Ha cambiato la percezione nella gente della Chiesa, ha creato condivisione spiegando che il tratto di Dio è avere passione per ogni persona. Ha uno stile diverso e qui entra in gioco il suo carattere e la sua cultura latinoamericana, anche dal punto di vista ecclesiastico. Si preoccupa meno delle strutture, perché la Chiesa latinoamericana è più giovane e non ha alle spalle strutture e tradizioni millenarie.

Ha messo in movimento la Chiesa e ha avvisato che le porte delle Chiese vanno aperte non per farvi entrare il mondo, ma per far uscire il Vangelo. Stile latinoamericano, diverso da quello europeo. Eppure non dice cose che dovrebbero stupire. Se ciò accade e quindi molti si stupiscono, dentro la Chiesa, allora forse è perché ci siamo tutti scordati che il Concilio aveva detto esattamente queste cose. Bergoglio non è cambiato da quando è Papa. La cosiddetta “grazia di Stato” non lo ha trasformato. Lo si è visto nelle scelte che ha fatto a cominciare da quella di lasciar vuoto l’appartamento papale. Fa il prete prima che il Papa, anzi fa il Papa perché fa il prete.
E il magistero è quello del sacerdote, che attribuisce importanza alla predicazione con le omelie quotidiane di Santa Marta. Ha fatto sapere nel colloquio con il direttore del Corriere della Sera che l’adulazione e la descrizione di lui come una sorta di superman lo infastidisce, arrivando a dire che l’idealizzazione sfiora l’aggressione.

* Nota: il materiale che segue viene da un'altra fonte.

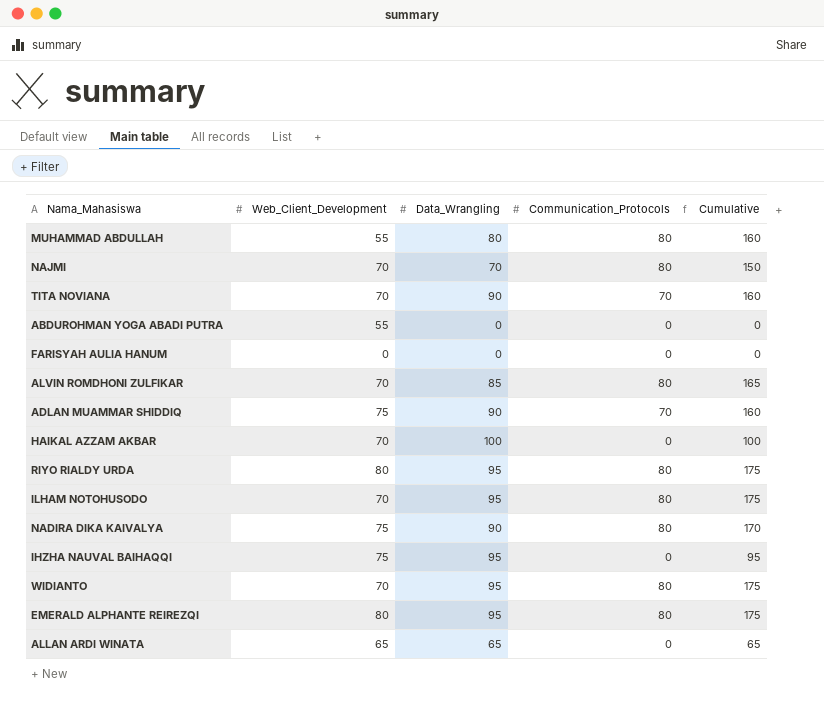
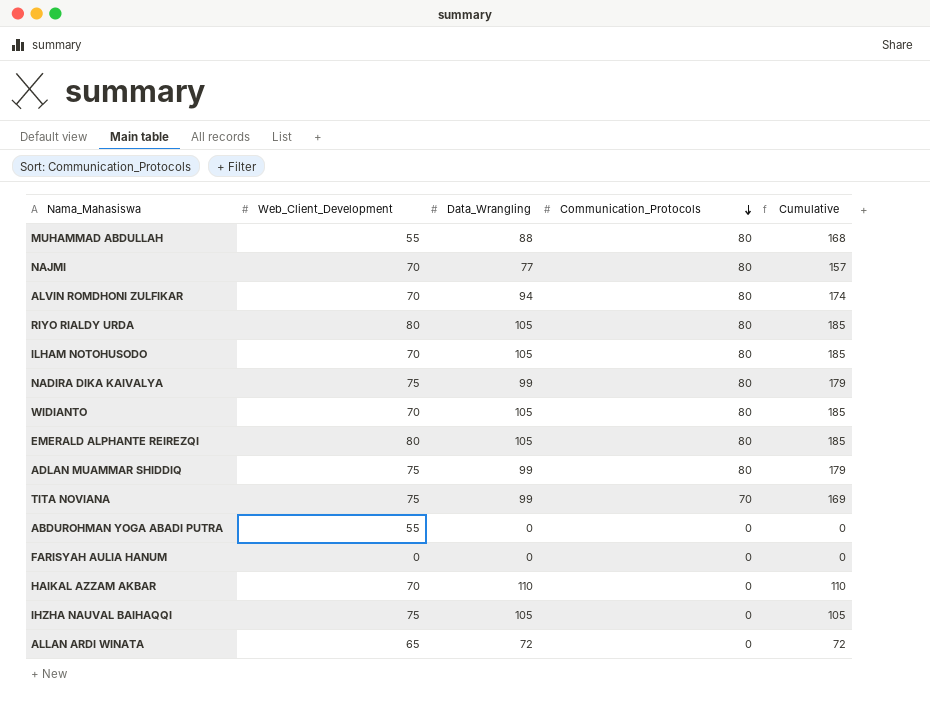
row order: none -> Communication_Protocols descending
MUHAMMAD ABDULLAH | Data_Wrangling: 80 -> 88
MUHAMMAD ABDULLAH | Cumulative: 160 -> 168
NAJMI | Data_Wrangling: 70 -> 77
NAJMI | Cumulative: 150 -> 157
ALVIN ROMDHONI ZULFIKAR | Data_Wrangling: 85 -> 94
ALVIN ROMDHONI ZULFIKAR | Cumulative: 165 -> 174
RIYO RIALDY URDA | Data_Wrangling: 95 -> 105
RIYO RIALDY URDA | Cumulative: 175 -> 185
ILHAM NOTOHUSODO | Data_Wrangling: 95 -> 105
ILHAM NOTOHUSODO | Cumulative: 175 -> 185
NADIRA DIKA KAIVALYA | Data_Wrangling: 90 -> 99
NADIRA DIKA KAIVALYA | Cumulative: 170 -> 179
WIDIANTO | Data_Wrangling: 95 -> 105
WIDIANTO | Cumulative: 175 -> 185
EMERALD ALPHANTE REIREZQI | Data_Wrangling: 95 -> 105
EMERALD ALPHANTE REIREZQI | Cumulative: 175 -> 185
ADLAN MUAMMAR SHIDDIQ | Data_Wrangling: 90 -> 99
ADLAN MUAMMAR SHIDDIQ | Communication_Protocols: 70 -> 80
ADLAN MUAMMAR SHIDDIQ | Cumulative: 160 -> 179
TITA NOVIANA | Web_Client_Development: 70 -> 75
TITA NOVIANA | Data_Wrangling: 90 -> 99
TITA NOVIANA | Cumulative: 160 -> 169
HAIKAL AZZAM AKBAR | Data_Wrangling: 100 -> 110
HAIKAL AZZAM AKBAR | Cumulative: 100 -> 110
IHZHA NAUVAL BAIHAQQI | Data_Wrangling: 95 -> 105
IHZHA NAUVAL BAIHAQQI | Cumulative: 95 -> 105
ALLAN ARDI WINATA | Data_Wrangling: 65 -> 72
ALLAN ARDI WINATA | Cumulative: 65 -> 72

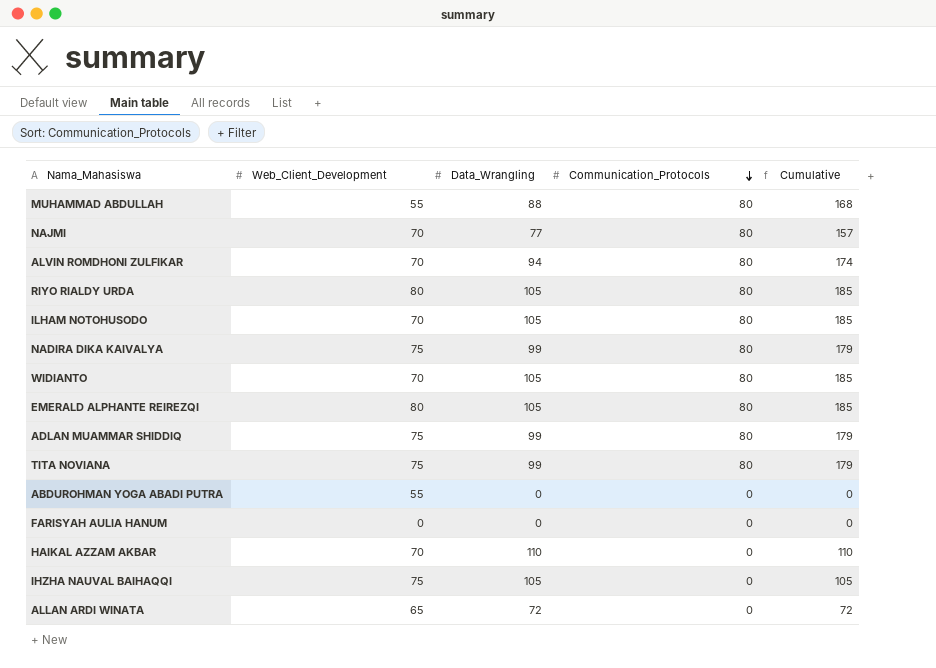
TITA NOVIANA | Communication_Protocols: 70 -> 80
TITA NOVIANA | Cumulative: 169 -> 179

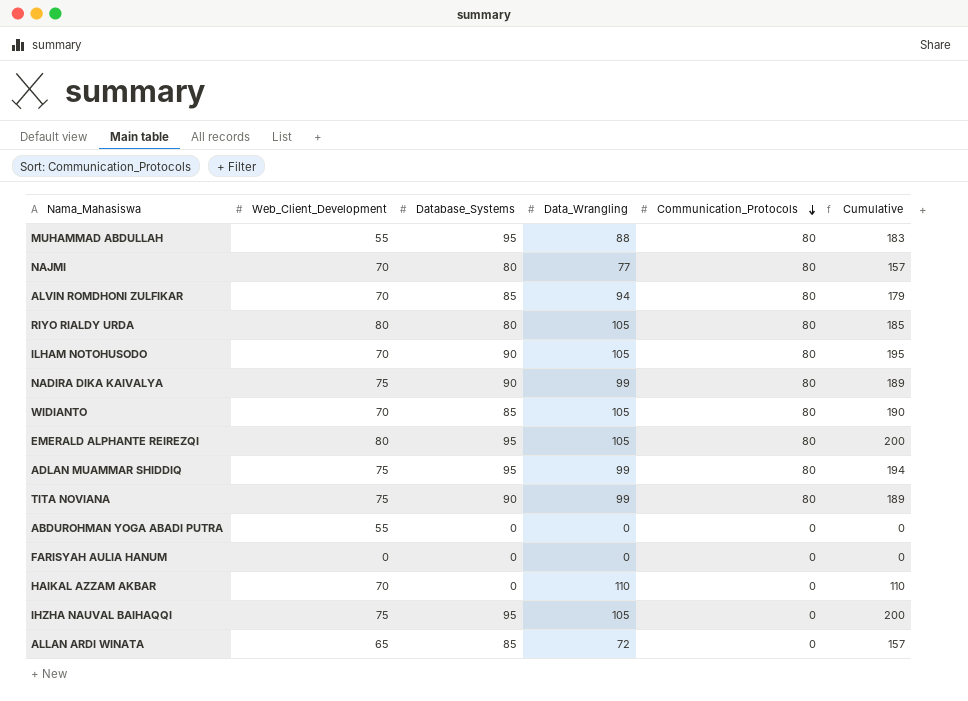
column Database_Systems | position: none -> 3
column Cumulative | formula: [Data_Wrangling] + [Communication_Protocols] -> [Database_Systems] + [Data_Wrangling]

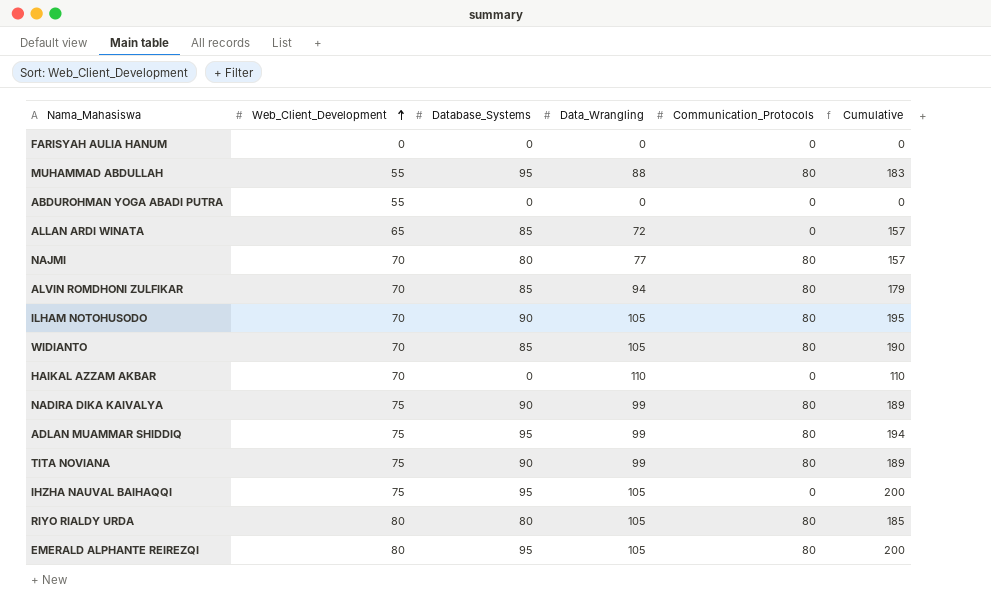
row order: Communication_Protocols descending -> Web_Client_Development ascending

Ma glielo hanno fatto notare gli altri, per lui tutto è normale. Il pesce di solito non vede l’acqua in cui nuota. Non si preoccupa nemmeno molto di come vengono interpretate o accolte le sue parole. Ha rilasciato un’intervista al fondatore di Repubblica Eugenio Scalfati, il quale, pare, ha riportato il pensiero del Papa non troppo fedelmente. Ma non c’è stato alcuna scandalo e alcuna precisazione. Quando si sta in mezzo alla storia e si cammina con la gente si corre sempre qualche rischio. Ma è il rischio del Vangelo, riassunto nella parabola dei talenti: solo chi non gioca non sbaglia e chi non mette a frutto ciò che gli è stato donato rischia la condanna eterna.
In questo anno ci ha abituati ad un linguaggio nuovo. Non è assolutamente facile stare dietro alle sue battute e al suo stile oratorio intrecciato di metafore e di parole che si trasformano subito in immagini. Sono frasi semplici, ma sono anche le più difficili da accettare: pastori con l’odore delle pecore, Dio spray, cristiani da salotto o da pasticceria, preti farfalla.
Ha usato con sapienza perfetta l’ironia come quando ha detto che “c’è il dubbio che le guerre servano per vendere le armi”. Ha proposto analisi drammatiche sulla globalizzazione e ha parlato di cultura dello scarto, perché lui viene dall’unico Paese al mondo che ha dichiarato default, che è fallito per via della cattiva politica e della cattiva globalizzazione e quindi sa di cosa si parla. E ha detto sempre tutto con una facilità di comprensione per l’opinione pubblica mondiale talmente elevata che ha dato fastidio forse molto più di quanto non avvenne per Wojtyla al tempo delle critiche sul marxismo e sul capitalismo o dell’opposizione alla guerra del Golfo.

Bergoglio per la gente è il Papa della porta accanto. Eppure dopo un anno Bergoglio è diventato anche un interlocutore globale, capace di rimettere in circolazione il linguaggio di Gesù. Qualcosa di simile era accaduto con Papa Giovanni XXIII. Dunque c’è qualcosa di più profondo di un’ empatia semplicemente mediatica trascinata dai social network. Tutto sta a vedere se il sentimento di simpatia per Papa Francesco è anche simpatia per la Parola del Vangelo e si tradurrà in un cambio nel cuore degli uomini e delle loro istituzioni per rendere migliore il mondo.